A machine-rendered reading of the paper's core claim, the machinery that carries it, and where it could break.
Core claim
We establish Extreme Value Distributions for the closest encounter between trajectories generated by different maps defined in the same reference phase space. For a class of strongly mixing maps, we show that the limit distribution depends on the length of the different trajectories and the co-dimension of the associated invariant measures. It is also modulated by an Extremal Index, that informs on the tendency of nearby points to diverge along with the evolution of their respective dynamics, serving as an indicator of their compatibility. We give a formula for this quantity for a class of chaotic maps of the interval and for the co-dimension in the case when the respective measures admit de
What carries the argument
The extremal index modulating the extreme value distribution for minimal inter-trajectory distances, reflecting divergence tendency of nearby points under different dynamics.
Load-bearing premise
The maps are strongly mixing and their invariant measures have densities with isolated zeros and singularities for the co-dimension formula.
What would settle it
For two concrete strongly mixing maps on the interval with computed co-dimensions, the histogram of minimal distances over many pairs of long trajectories fails to converge to the predicted extreme value distribution.

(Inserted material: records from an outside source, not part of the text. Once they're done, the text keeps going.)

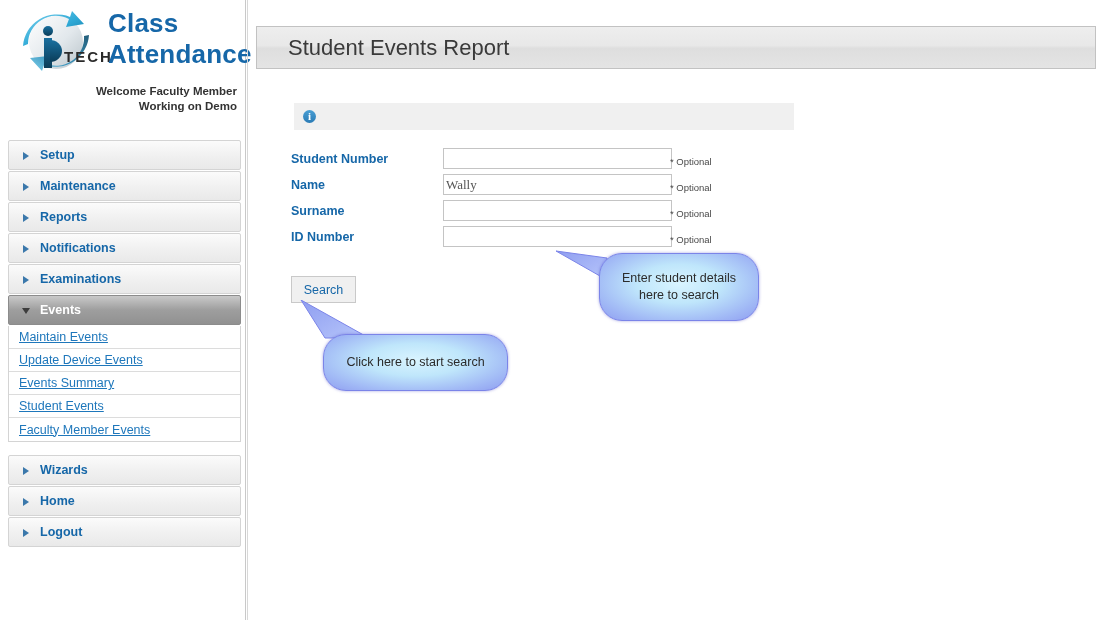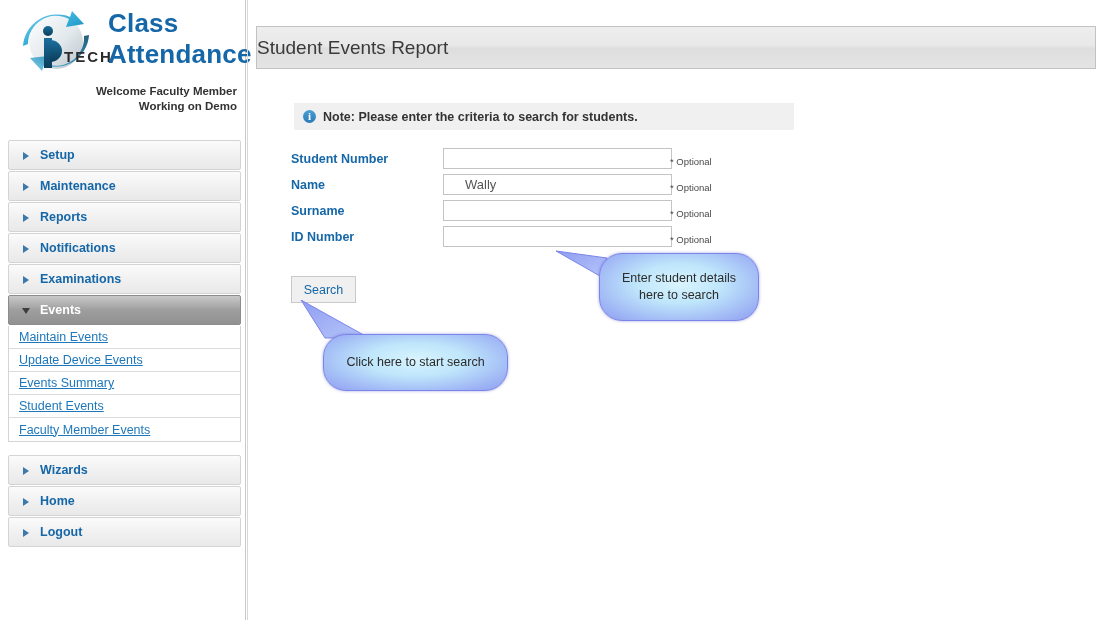"Student Events Report" #page-header .ttl { font-size: 19px -> 22px; margin-left: none -> 31px }
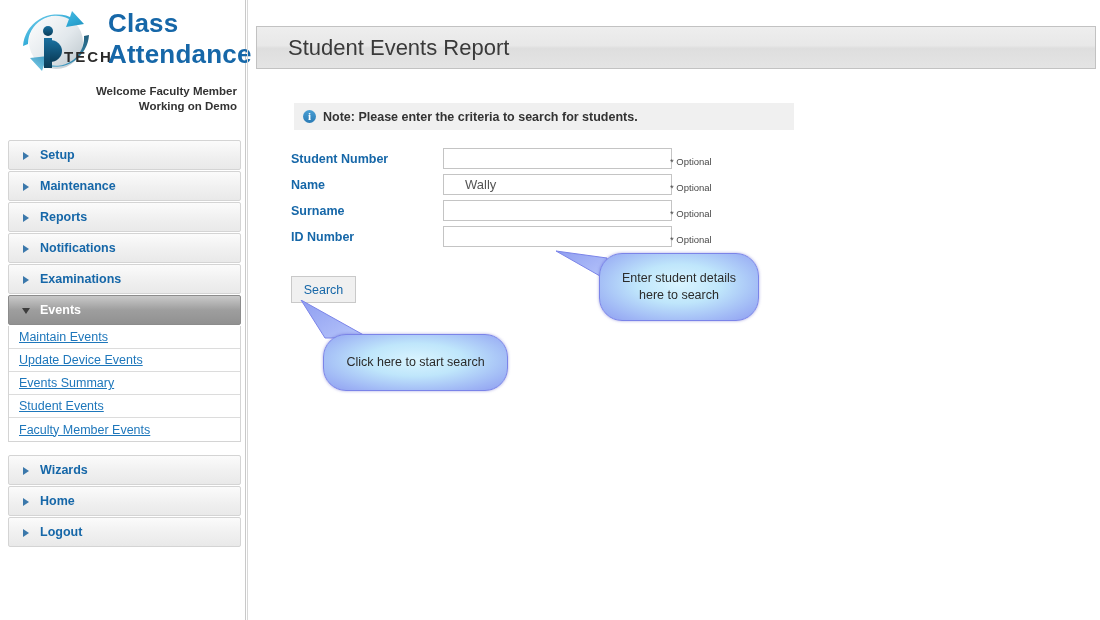"Note: Please enter the criteria" span.note-txt { html: <span>Note: Please enter the criteria to search for students.</span> -> none }
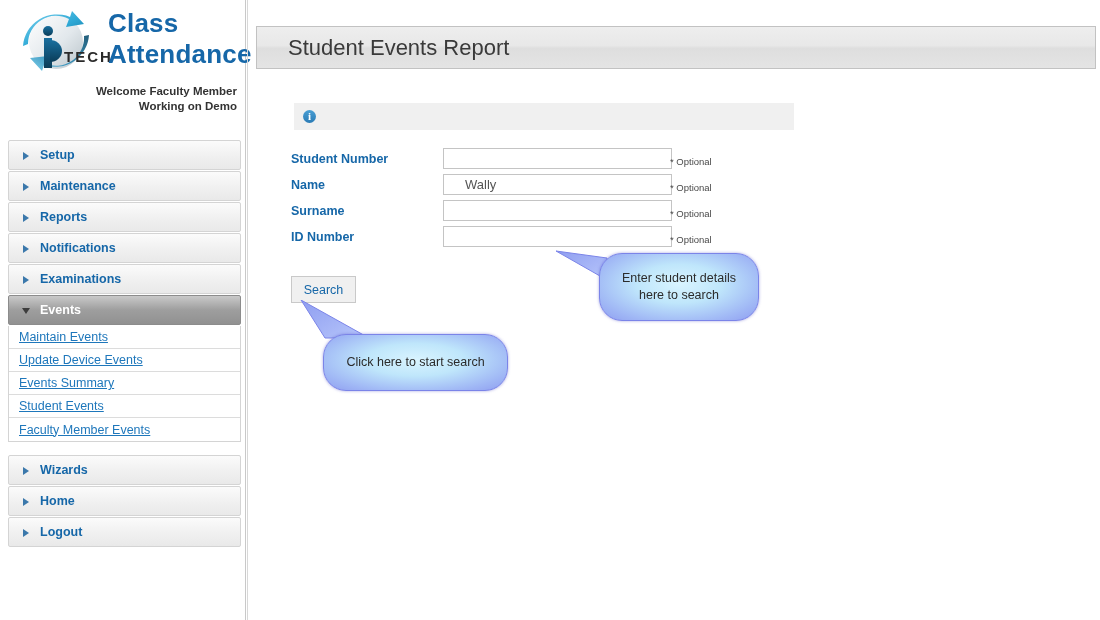"Wally" .frow .finput { font-family: Liberation Sans, sans-serif -> Liberation Serif, serif; padding: 0 21px -> 0 2px }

read the original abstract
We establish Extreme Value Distributions for the closest encounter between trajectories generated by different maps defined in the same reference phase space. For a class of strongly mixing maps, we show that the limit distribution depends on the length of the different trajectories and the co-dimension of the associated invariant measures. It is also modulated by an Extremal Index, that informs on the tendency of nearby points to diverge along with the evolution of their respective dynamics, serving as an indicator of their compatibility. We give a formula for this quantity for a class of chaotic maps of the interval and for the co-dimension in the case when the respective measures admit densities with isolated zeros and singularities. We present diverse examples of systems satisfying these assumptions and compute the different parameters modulating the limit distribution.
Editorial analysis
A structured set of objections, weighed in public.
Referee Report
Summary. The manuscript establishes extreme value distributions for the shortest distance between trajectories of two different maps acting on the same phase space. Under the assumption that the maps are strongly mixing, the limiting distribution is shown to depend on the lengths of the two trajectories, the codimension of the associated invariant measures, and an extremal index that quantifies the tendency of nearby points to diverge under the respective dynamics. Explicit formulas are derived for the extremal index in the case of a class of interval maps and for the codimension when the invariant measures admit densities possessing isolated zeros and singularities. Several concrete examples satisfying the hypotheses are worked out and the modulating parameters are computed explicitly.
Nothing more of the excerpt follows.